Tuesday, September 21, 2010

Destructiveness

Looking for a way to understand the power of destructiveness--war, hatred, self-abasement--Freud referred to the death instinct. Whatever one thinks of Freud and of this particular idea, we have to admit that human beings have an astonishing capacity to destroy. We also have an astonishing capacity to create: city skyscrapers rise from nothing to "touch the face of God;" saints resolve their passions so completely they can love in the face of hellish despair; scientists can comprehend the biophysical properties that account for the possibility of life. But each of these creative capacities contains the seeds of its own destruction.

We should grapple with the various interpretations of this destructiveness. Especially important in our time is evolutionary naturalism, but it is worth pondering why other creatures lack the destructive range of human beings. Does not the human capacity for self-destruction and strictly wanton destruction point to the need for some sort of extra-natural account of destructiveness?

Sunday, September 19, 2010

Never and Always

Never say never.
Never say always.

But 'never' and 'always'
frequently are used to qualify purported actions of God.

Wednesday, September 15, 2010

God, ancient mind

God might be more, but God is ancient mind. Deep, unconscious, darkness, in these God dwells. There is every activity of mind here, save consciousness. This is the ancient of days. Beware.

Saturday, September 11, 2010

Jeffrey Johnson's Sonic Labyrinth

Readers/listeners, near and far, check out Jeffrey Johnson's "Joy, sent from above;" a song of complicated love from Die Tote Stadt."

Funny Religion

From Heather Abraham's religionerd.com.

FunnyReligion

Poetry

Belief in God is to see the world as poetry.

What effect would it have to live a Kantian 'as if'
in which we

read the world as a poem,
and lived to complete its rhyme.

Thursday, September 9, 2010

Freedoms, ancient and modern

Join me at Creedible Freedoms, ancient and modern, wherein Paul's view of eating meat offered to idols is applied to burning the Quran and building a mosque near Ground Zero.

Monday, September 6, 2010

Perspectacles

I was at the park today: New England's most glorious weather enlivened God's handiwork.
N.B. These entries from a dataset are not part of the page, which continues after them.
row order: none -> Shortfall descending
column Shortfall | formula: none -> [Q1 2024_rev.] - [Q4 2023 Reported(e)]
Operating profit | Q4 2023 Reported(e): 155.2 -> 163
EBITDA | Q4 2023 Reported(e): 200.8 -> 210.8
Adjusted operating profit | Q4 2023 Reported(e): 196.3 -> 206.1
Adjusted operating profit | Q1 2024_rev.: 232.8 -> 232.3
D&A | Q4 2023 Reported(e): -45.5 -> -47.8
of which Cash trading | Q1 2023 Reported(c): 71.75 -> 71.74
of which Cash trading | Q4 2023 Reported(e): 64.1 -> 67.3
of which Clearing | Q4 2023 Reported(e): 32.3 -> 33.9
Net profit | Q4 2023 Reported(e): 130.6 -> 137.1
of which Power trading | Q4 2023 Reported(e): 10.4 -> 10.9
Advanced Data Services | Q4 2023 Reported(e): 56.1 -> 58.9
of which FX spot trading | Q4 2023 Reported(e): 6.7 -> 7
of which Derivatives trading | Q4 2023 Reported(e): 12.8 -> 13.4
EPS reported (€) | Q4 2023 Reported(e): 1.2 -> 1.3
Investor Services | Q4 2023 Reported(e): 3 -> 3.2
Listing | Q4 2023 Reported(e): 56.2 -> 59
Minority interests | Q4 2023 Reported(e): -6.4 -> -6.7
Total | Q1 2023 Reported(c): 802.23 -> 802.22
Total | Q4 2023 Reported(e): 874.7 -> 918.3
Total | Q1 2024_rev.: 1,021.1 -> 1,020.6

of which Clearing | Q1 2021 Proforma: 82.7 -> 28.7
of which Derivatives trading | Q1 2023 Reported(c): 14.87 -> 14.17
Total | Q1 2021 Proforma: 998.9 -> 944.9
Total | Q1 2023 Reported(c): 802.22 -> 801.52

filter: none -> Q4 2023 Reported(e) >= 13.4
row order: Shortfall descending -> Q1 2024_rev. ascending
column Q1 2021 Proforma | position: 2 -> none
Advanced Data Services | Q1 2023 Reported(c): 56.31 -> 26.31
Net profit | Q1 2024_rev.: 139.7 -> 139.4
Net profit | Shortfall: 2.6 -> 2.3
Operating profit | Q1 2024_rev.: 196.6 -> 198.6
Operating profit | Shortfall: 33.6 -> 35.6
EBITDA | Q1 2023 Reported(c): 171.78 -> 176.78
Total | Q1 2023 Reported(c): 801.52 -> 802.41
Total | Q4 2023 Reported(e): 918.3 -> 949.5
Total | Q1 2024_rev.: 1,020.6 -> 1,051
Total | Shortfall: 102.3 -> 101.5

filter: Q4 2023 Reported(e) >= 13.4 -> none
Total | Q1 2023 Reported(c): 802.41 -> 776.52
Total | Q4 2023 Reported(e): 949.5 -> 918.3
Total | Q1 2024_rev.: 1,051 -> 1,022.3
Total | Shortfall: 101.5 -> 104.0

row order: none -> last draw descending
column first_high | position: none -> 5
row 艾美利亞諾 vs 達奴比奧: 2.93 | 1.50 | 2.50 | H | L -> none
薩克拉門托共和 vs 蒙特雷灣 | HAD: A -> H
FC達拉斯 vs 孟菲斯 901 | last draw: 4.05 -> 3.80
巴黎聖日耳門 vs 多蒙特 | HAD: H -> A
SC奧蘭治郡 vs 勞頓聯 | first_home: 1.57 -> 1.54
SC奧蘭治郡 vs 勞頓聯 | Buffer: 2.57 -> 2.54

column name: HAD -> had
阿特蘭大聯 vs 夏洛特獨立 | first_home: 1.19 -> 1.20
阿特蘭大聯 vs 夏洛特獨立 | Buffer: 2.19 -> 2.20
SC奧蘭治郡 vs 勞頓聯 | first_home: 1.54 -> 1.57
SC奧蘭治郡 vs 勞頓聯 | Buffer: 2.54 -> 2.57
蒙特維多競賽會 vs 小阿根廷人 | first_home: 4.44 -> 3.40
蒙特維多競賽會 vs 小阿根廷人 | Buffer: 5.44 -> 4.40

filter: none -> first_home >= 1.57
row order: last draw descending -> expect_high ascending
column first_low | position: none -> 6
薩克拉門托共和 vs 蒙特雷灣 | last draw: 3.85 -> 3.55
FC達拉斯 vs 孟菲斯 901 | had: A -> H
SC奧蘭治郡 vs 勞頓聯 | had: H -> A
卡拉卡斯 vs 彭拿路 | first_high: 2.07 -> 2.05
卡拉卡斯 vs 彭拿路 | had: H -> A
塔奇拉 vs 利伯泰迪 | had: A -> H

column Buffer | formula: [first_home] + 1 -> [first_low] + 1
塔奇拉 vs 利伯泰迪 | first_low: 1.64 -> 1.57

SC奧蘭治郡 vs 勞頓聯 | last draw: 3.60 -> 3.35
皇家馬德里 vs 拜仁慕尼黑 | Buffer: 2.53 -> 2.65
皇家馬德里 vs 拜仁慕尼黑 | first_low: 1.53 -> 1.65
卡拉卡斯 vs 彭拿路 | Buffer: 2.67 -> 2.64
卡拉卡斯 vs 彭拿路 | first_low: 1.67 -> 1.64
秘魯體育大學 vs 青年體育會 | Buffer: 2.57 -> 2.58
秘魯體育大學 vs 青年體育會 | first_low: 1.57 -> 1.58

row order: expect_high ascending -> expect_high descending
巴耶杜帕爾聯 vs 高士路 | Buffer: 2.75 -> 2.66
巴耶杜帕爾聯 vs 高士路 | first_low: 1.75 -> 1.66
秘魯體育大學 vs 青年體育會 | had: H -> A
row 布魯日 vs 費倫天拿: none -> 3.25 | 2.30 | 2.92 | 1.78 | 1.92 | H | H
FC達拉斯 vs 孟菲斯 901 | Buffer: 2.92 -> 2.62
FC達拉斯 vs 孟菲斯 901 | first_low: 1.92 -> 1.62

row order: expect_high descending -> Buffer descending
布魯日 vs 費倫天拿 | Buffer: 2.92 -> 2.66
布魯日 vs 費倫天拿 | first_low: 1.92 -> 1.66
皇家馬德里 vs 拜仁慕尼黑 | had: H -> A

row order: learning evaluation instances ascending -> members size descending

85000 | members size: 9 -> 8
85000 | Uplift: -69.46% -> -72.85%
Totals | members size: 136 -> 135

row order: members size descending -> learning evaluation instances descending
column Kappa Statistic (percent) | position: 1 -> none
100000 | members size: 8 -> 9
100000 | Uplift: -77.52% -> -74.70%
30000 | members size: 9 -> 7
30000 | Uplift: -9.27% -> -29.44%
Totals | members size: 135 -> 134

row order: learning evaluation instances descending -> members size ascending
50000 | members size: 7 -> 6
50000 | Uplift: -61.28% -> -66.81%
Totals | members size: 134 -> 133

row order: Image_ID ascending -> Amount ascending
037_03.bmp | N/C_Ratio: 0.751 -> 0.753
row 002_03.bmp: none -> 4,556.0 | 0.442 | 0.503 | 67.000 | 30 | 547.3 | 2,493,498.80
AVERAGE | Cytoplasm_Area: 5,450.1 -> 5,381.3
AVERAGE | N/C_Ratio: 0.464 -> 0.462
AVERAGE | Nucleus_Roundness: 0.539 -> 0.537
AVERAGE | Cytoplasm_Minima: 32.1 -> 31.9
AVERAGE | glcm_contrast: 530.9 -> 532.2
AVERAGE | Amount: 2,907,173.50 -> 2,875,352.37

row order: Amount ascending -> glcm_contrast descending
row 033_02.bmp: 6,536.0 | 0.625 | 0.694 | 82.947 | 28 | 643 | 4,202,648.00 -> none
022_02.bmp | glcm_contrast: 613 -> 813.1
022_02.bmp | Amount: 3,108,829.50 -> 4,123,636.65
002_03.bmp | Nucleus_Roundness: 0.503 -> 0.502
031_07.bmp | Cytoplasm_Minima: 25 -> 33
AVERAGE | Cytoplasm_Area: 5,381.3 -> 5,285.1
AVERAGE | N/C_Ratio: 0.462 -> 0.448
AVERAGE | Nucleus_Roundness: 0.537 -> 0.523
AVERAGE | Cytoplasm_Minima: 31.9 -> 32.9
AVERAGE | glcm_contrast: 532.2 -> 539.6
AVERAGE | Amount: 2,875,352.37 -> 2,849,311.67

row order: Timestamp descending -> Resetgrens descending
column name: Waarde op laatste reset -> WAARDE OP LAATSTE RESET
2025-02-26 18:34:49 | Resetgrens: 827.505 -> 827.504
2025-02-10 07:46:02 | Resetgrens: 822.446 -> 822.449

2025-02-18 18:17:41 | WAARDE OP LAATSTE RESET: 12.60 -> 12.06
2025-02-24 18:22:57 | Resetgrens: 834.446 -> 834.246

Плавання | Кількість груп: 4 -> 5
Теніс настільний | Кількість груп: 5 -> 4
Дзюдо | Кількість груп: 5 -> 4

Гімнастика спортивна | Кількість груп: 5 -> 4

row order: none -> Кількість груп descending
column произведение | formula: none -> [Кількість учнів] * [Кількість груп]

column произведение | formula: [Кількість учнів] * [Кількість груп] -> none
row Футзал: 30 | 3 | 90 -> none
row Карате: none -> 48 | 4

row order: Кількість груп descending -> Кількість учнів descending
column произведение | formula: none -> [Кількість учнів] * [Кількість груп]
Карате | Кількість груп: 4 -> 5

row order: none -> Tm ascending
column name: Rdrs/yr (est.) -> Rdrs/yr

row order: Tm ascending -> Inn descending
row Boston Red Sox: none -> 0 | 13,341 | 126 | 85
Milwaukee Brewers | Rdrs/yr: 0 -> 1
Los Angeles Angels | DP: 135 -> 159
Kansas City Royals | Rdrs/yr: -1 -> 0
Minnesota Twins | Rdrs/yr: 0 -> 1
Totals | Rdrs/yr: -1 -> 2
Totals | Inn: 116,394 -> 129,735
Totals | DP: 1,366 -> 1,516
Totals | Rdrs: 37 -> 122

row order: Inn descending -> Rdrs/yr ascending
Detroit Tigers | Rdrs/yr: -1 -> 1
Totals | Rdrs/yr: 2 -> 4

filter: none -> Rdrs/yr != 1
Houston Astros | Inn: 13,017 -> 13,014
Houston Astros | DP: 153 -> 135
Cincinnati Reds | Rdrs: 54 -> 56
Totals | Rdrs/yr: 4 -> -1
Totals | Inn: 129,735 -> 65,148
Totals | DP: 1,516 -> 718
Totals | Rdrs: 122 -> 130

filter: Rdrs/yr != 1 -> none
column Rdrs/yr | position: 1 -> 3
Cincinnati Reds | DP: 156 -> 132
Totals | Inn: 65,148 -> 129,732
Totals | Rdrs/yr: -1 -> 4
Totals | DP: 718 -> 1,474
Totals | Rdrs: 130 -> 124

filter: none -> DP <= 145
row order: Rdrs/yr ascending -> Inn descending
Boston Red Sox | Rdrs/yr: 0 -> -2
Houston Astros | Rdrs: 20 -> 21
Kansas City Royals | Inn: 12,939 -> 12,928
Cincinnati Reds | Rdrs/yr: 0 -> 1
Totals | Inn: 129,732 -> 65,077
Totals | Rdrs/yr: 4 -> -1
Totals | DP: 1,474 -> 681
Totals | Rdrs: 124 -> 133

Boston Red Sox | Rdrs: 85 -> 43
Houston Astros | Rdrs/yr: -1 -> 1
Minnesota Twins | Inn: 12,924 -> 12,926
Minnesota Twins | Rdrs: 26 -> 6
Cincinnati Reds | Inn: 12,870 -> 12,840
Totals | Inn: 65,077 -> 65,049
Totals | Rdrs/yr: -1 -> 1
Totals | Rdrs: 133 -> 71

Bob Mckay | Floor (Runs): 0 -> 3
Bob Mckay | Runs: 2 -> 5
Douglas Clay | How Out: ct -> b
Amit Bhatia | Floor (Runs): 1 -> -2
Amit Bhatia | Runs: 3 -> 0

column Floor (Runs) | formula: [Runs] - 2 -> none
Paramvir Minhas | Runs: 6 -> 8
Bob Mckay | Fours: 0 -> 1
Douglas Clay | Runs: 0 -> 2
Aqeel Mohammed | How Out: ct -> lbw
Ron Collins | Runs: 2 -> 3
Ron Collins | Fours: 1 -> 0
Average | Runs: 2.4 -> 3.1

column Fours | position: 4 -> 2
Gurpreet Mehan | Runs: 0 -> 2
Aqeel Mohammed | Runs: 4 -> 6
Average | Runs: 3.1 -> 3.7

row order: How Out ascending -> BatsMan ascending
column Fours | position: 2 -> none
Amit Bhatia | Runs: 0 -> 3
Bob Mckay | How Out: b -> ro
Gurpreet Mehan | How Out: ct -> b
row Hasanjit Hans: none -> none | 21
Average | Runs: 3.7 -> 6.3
Cool, slightly crisp, low humidity, kids of all sizes and shapes were bubbling with joy. The sky seemed big.

At least a dozen adults kept their eyes glued to the 2x3" lcd screen of their handheld device. Some never seemed to look up.

Plato and Paul combined couldn't explain this startling captivity to digitized images, nuggets of information, when the real thing is there without mediation.

But we're happy and free! God Bless America!!

Saturday, September 4, 2010

A task for (theologically inclined) animals

Darwin's 1837 Sketch
Evolutionary Tree
About evolutionary science, there is little doubt; yet we have the 'just a theory' crowd...

About much else, such as what we should do to teach the inner-dog not to bark at night, to roll over and play dead, and to enter upon the path of saintliness, would that doubt were more abundant.

The beguilement of certainty lies deep but drowns us in the shallows.

In each moment, the ancient past lives, tugging and pulling, pushing, guiding, without being known or knowable. The dark parts of psyche contain the at-once fragmented, all-at-once single, cosmos; but the cosmos contains the psyche.

All-time might come rolling out as the Holy Spirit wherein every known and unknown tongue resounds; she might fiercely reveal the cosmos's end-point and fiery destruction; it might cool the embers of hate with unfathomable compassion.

Theology works to untangle the known but denied and unknown but proclaimed.

Two concluding meditations/riddles:

Denis Diderot: "Wandering in a vast forest at night, I have only a faint light to guide me. A stranger appears and says to me: 'My friend, you should blow out your candle in order to find your way more clearly.' This stranger is a theologian."

The Ramones:. "I wanna be sedated."

Wednesday, September 1, 2010

The truth abides

No religion is more heartfelt than a religion forsaken, nor any more practiced than a youthful religion rejected.